* Records to process
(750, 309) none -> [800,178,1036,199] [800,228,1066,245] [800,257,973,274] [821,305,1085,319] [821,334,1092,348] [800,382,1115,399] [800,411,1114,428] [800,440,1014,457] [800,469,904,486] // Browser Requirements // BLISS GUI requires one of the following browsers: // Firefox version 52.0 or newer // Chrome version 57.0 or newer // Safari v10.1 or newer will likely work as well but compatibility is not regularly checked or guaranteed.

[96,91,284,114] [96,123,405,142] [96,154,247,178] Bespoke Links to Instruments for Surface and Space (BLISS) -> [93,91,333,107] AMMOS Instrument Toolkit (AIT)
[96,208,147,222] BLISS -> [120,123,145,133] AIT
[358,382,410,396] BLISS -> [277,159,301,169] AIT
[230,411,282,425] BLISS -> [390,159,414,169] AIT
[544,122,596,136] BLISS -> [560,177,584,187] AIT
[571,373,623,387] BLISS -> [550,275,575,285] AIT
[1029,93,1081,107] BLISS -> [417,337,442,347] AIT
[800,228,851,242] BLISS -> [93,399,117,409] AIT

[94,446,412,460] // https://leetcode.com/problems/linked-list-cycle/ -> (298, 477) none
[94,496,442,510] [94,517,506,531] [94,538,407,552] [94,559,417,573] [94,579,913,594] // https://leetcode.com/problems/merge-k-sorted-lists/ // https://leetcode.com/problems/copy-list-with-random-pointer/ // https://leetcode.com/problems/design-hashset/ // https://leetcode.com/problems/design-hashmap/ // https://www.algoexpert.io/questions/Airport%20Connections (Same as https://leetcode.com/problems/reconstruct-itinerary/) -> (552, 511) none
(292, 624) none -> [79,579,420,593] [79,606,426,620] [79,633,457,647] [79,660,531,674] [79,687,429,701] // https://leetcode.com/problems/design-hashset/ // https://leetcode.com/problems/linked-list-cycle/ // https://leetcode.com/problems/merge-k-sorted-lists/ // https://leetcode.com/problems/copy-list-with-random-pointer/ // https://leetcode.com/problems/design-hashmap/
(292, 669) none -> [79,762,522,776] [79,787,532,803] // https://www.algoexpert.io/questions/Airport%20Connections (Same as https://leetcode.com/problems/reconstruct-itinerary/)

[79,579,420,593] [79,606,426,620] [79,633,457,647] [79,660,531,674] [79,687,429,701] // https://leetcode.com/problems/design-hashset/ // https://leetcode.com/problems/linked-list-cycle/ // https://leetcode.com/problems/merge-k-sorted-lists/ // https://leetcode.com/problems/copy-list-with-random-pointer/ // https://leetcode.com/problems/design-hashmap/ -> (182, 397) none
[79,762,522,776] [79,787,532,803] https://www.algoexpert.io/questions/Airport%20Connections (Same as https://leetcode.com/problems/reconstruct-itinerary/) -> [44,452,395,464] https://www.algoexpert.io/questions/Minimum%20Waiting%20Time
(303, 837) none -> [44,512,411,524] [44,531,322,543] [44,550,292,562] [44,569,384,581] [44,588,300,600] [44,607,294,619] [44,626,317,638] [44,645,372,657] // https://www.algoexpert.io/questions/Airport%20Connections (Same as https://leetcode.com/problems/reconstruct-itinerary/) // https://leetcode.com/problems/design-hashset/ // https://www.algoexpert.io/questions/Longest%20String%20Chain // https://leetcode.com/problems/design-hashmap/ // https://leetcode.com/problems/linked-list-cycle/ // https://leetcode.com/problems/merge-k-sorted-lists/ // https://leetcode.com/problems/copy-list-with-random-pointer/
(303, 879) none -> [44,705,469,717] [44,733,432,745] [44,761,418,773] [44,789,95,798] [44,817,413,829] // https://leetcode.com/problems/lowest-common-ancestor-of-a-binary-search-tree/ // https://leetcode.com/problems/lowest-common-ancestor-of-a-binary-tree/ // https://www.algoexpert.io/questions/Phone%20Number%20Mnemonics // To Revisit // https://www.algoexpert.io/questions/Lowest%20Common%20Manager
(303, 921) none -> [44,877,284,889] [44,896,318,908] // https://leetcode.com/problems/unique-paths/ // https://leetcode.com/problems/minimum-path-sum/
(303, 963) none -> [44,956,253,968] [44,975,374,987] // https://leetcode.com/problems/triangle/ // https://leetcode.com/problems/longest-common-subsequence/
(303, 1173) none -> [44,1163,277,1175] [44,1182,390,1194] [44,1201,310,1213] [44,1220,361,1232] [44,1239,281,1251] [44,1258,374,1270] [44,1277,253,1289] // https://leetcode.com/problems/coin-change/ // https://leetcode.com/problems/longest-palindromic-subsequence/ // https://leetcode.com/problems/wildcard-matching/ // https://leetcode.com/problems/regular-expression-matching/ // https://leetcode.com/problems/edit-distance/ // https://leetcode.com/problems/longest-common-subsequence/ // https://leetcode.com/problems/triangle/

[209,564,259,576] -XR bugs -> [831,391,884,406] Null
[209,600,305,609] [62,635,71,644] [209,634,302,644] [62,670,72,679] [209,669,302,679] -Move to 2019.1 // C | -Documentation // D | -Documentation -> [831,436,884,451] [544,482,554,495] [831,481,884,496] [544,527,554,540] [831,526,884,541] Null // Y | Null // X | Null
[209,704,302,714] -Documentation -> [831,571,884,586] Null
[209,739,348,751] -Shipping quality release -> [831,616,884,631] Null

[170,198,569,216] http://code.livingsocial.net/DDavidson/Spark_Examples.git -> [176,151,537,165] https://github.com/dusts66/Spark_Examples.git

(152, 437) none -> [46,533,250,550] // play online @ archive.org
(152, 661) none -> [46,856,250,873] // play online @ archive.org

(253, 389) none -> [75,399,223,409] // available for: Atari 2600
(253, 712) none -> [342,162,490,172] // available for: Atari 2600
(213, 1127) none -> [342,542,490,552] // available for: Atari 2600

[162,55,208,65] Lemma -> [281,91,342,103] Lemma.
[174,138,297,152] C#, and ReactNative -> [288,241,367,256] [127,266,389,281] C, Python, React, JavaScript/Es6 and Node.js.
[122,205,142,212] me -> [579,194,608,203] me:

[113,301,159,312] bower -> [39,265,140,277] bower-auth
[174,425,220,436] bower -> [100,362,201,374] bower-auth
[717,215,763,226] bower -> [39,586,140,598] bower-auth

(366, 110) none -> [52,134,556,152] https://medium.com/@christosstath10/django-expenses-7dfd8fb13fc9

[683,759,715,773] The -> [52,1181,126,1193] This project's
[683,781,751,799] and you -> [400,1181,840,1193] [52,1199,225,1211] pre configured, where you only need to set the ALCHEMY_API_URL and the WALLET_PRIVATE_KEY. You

* To do
In the listing above, the line with "(213, 1127) none" and every line after it must be set down word for word, and no other line.

* Written solution
(213, 1127) none -> [342,542,490,552] // available for: Atari 2600

[162,55,208,65] Lemma -> [281,91,342,103] Lemma.
[174,138,297,152] C#, and ReactNative -> [288,241,367,256] [127,266,389,281] C, Python, React, JavaScript/Es6 and Node.js.
[122,205,142,212] me -> [579,194,608,203] me:

[113,301,159,312] bower -> [39,265,140,277] bower-auth
[174,425,220,436] bower -> [100,362,201,374] bower-auth
[717,215,763,226] bower -> [39,586,140,598] bower-auth

(366, 110) none -> [52,134,556,152] https://medium.com/@christosstath10/django-expenses-7dfd8fb13fc9

[683,759,715,773] The -> [52,1181,126,1193] This project's
[683,781,751,799] and you -> [400,1181,840,1193] [52,1199,225,1211] pre configured, where you only need to set the ALCHEMY_API_URL and the WALLET_PRIVATE_KEY. You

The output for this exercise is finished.